Após tomar o poder no último domingo no Afeganistão, o grupo extremista Talibã chegou a esboçar tentativas de se mostrar mais moderado do que na última vez que governou o país, entre 1996 e 2001, antes da intervenção dos EUA. A despeito disso, nesta quinta (19), o comandante Waheedullah Hashimi declarou que não haverá a democracia e sim, a Sharia.
No imaginário ocidental, a Sharia é descrita como uma tradução literal da lei islâmica tal como está escrita no Alcorão, o livro sagrado da religião muçulmana, para a vida cotidiana. Foi usada, por exemplo, para justificar a proibição para meninas e mulheres estudarem ou trabalharem no passado.
Em alguns países que dizem seguir a Sharia, há punições pesadas para violações como o adultério (muitas vezes feitas com chibatadas em público) e roubo (em que a mão ou dedos do ladrão são amputados). Essa definição, no entanto, não está correta, de acordo com especialistas.
Política com preceitos religiosos
Segundo Atilla Kush, doutorando em Ciências da Religião pela PUC-SP e membro do Centro de Estudos das Religiões Alternativas e de Origem Oriental no Brasil (CERAL), a própria noção de Sharia (que em árabe antigo significava “caminho até a água”, fundamental para a vida tribal no deserto) tal como é utilizada tanto pelo Talibã quanto outros regimes e grupos fundamentalistas não aparece dessa forma no Alcorão.
“Na verdade, a sharia é usada no livro como um sinônimo de religião e não como uma lei. Esse conceito aparece 5 vezes no Alcorão em diferentes formatos, devido às questões linguísticas, e todas as vezes que esse termo é usado é no sentido de religião, em questões individuais que envolvem o muçulmano. São condutas que todo muçulmano pode viver em sua vida, não recomendações para políticas de governo”, explica Kush.
O que o Talibã faz, segundo o professor, é se utilizar dos conceitos religiosos para justificar condutas e aglutinar apoio entre segmentos de sociedades que vivem no islamismo. Ao longo do tempo, o que nasce como princípios religiosos acaba definindo a prática política do grupo.
“É algo que eles usam para reunir o máximo de gente possível, isso é uma tendência de todo movimento fundamentalista, empregar os símbolos religiosos para unificar o povo.
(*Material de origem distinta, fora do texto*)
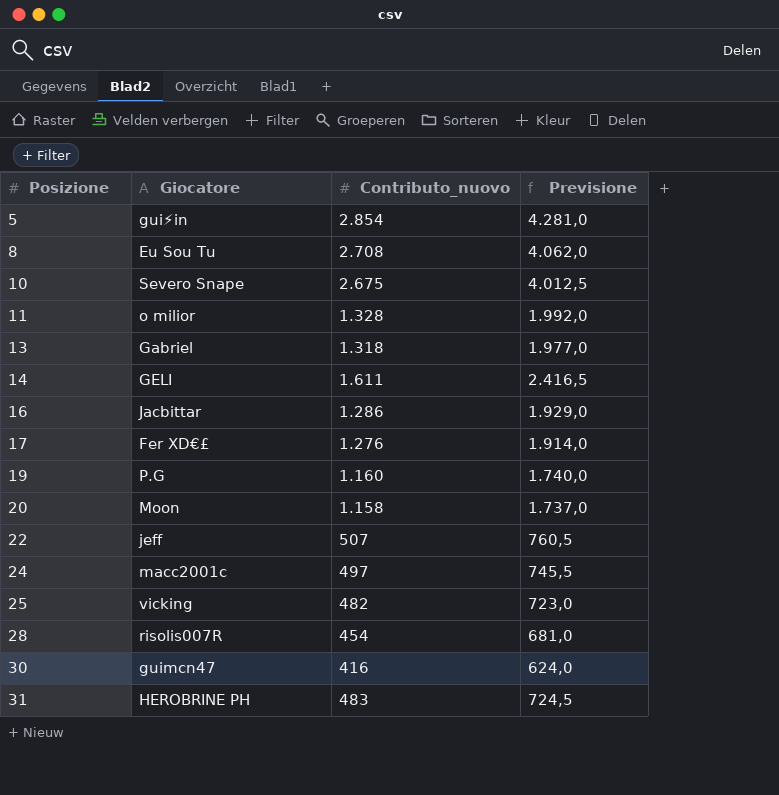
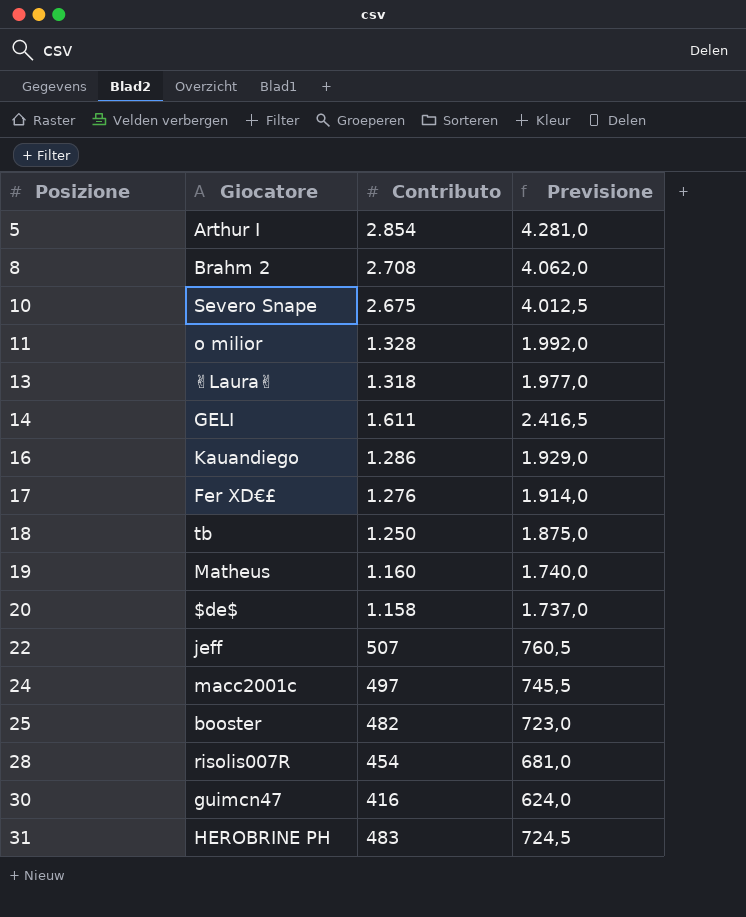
column name: Contributo_nuovo -> Contributo
5 | Giocatore: gui⚡in -> Arthur I
8 | Giocatore: Eu Sou Tu -> Brahm 2
13 | Giocatore: Gabriel -> ✌Laura✌
16 | Giocatore: Jacbittar -> Kauandiego
row 18: none -> tb | 1.250 | 1.875,0
19 | Giocatore: P.G -> Matheus
20 | Giocatore: Moon -> $de$
25 | Giocatore: vicking -> booster

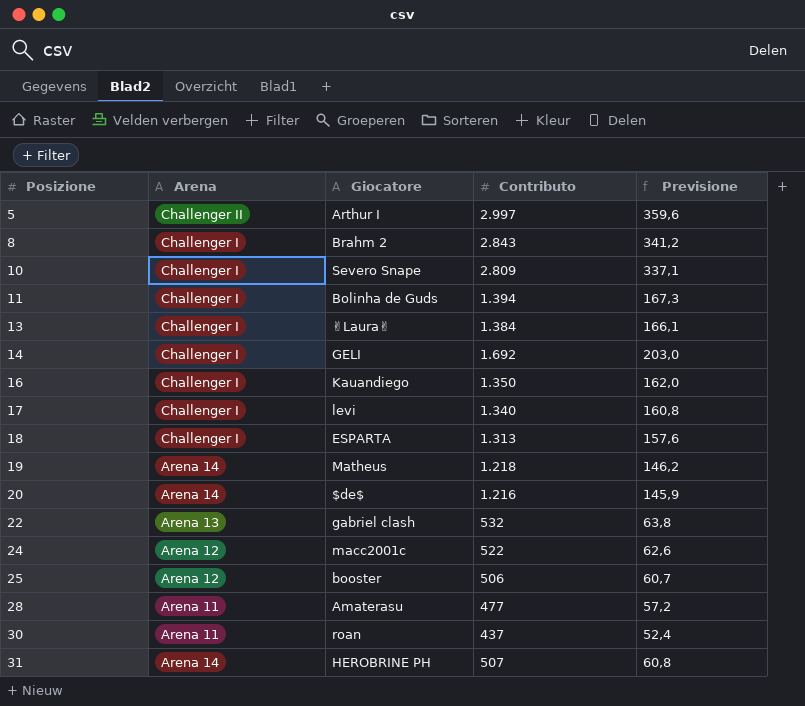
column Arena | position: none -> 2
column Previsione | formula: [Contributo] * 1,5 -> [Contributo] * 0,12
5 | Contributo: 2.854 -> 2.997
8 | Contributo: 2.708 -> 2.843
10 | Contributo: 2.675 -> 2.809
11 | Giocatore: o milior -> Bolinha de Guds
11 | Contributo: 1.328 -> 1.394
13 | Contributo: 1.318 -> 1.384
14 | Contributo: 1.611 -> 1.692
16 | Contributo: 1.286 -> 1.350
17 | Giocatore: Fer XD€£ -> levi
17 | Contributo: 1.276 -> 1.340
18 | Giocatore: tb -> ESPARTA
18 | Contributo: 1.250 -> 1.313
19 | Contributo: 1.160 -> 1.218
20 | Contributo: 1.158 -> 1.216
22 | Giocatore: jeff -> gabriel clash
22 | Contributo: 507 -> 532
24 | Contributo: 497 -> 522
25 | Contributo: 482 -> 506
28 | Giocatore: risolis007R -> Amaterasu
28 | Contributo: 454 -> 477
30 | Giocatore: guimcn47 -> roan
30 | Contributo: 416 -> 437
31 | Contributo: 483 -> 507

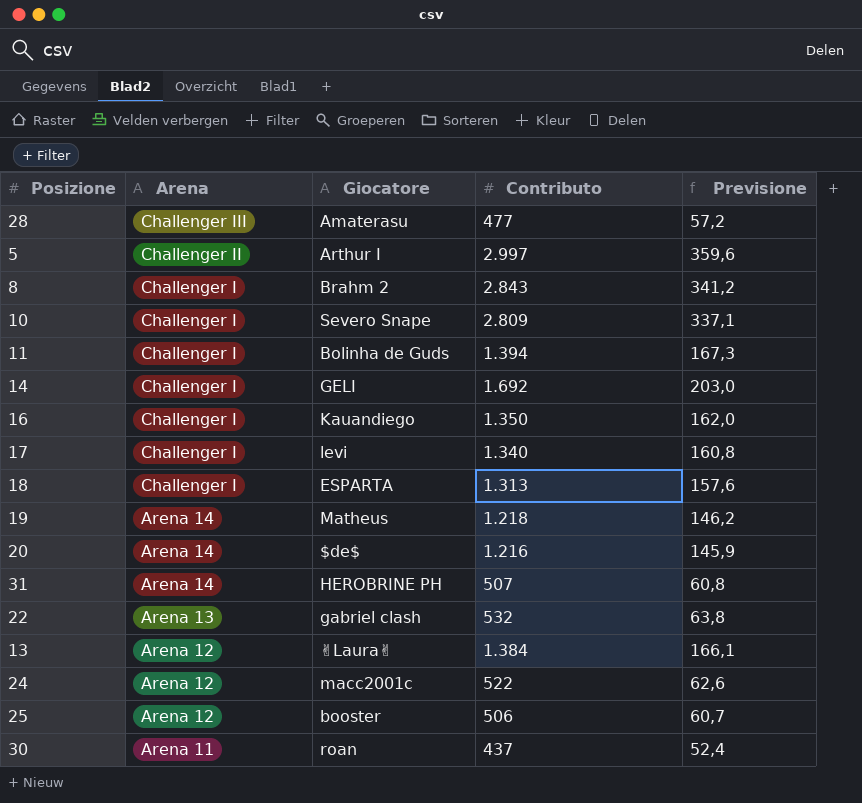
row order: Posizione ascending -> Arena descending
28 | Arena: Arena 11 -> Challenger III
13 | Arena: Challenger I -> Arena 12

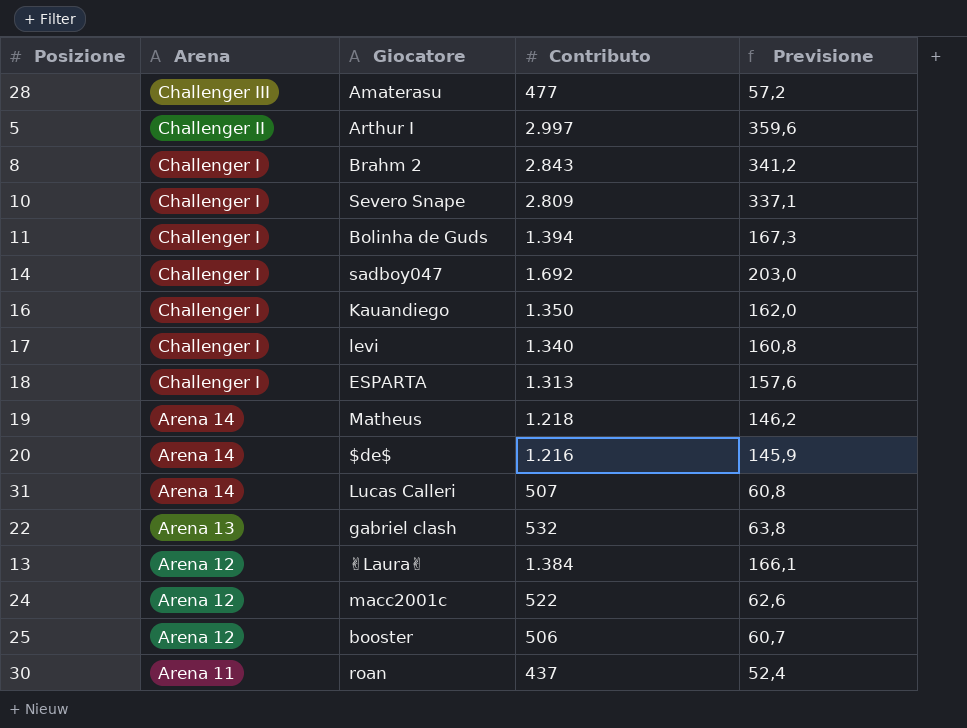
14 | Giocatore: GELI -> sadboy047
31 | Giocatore: HEROBRINE PH -> Lucas Calleri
A questão do Talibã e grupos semelhantes é o uso desses conceitos que a gente chama de islamismo, que é diferente do próprio Islam. Eles são um movimento político, motivado pelos princípios religiosos e que, no decorrer do tempo, se torna uma ideologia”, analisa.
Um exemplo disso está no próprio nascimento da religião islâmica, no século 7, na cidade árabe de Meca. Em seus primórdios, ela trazia e defendia direitos para as mulheres, que até então eram desconhecidos na região e em várias partes do mundo, tais como o direito aos estudos, a receber heranças, até mesmo de frequentar as mesquitas.
“A própria esposa de Muhammad (o profeta Maomé) era patroa dele, uma mulher 15 anos mais velha. O Islá responsabiliza mais o homem que a mulher no casamento, por exemplo. O problema é que depois do falecimento do profeta, os muçulmanos se expandiram e tiveram contato com sociedades muito mais patriarcais, que acabaram assimilando a religião. Nesses locais, a cultura acabou prevalecendo sobre os preceitos religiosos”, explica Kush.
Outro exemplo citado pelo professor é que a universidade al Quaraouiyine, a mais antiga do mundo, fundada em 859 na cidade de Fez, no Marrocos, foi criada por mulheres. Fatima al-Fihri e a irmã, Mariam, usaram uma fortuna herdada do pai, um importante comerciante, para criar uma mesquita e uma madraça (uma casa para estudos religiosos).
“Os direitos delas foram retirados em outras sociedades no decorrer do tempo. Então o que vemos hoje entre os grupos fundamentalistas é isso, esses grupos surgem na maioria das vezes em locais machistas e com sociedades patriarcais. Mesmo na Arábia Saudita, que é o berço do islamismo, elas não tiveram quase direitos”, ressalta.
De acordo com Kush, a maior parte do mundo muçulmano emprega os princípios religiosos de outra forma: “Na Indonésia (país com a maior população islâmica do mundo, cerca de 200 milhões de pessoas), na Malásia, no Egito e na Turquia, por exemplo, a situação é oposta, a mulher tem sua liberdade e seus direitos garantidos. A diferença é regional e cultural, mas também varia a visão sobre a própria religião.”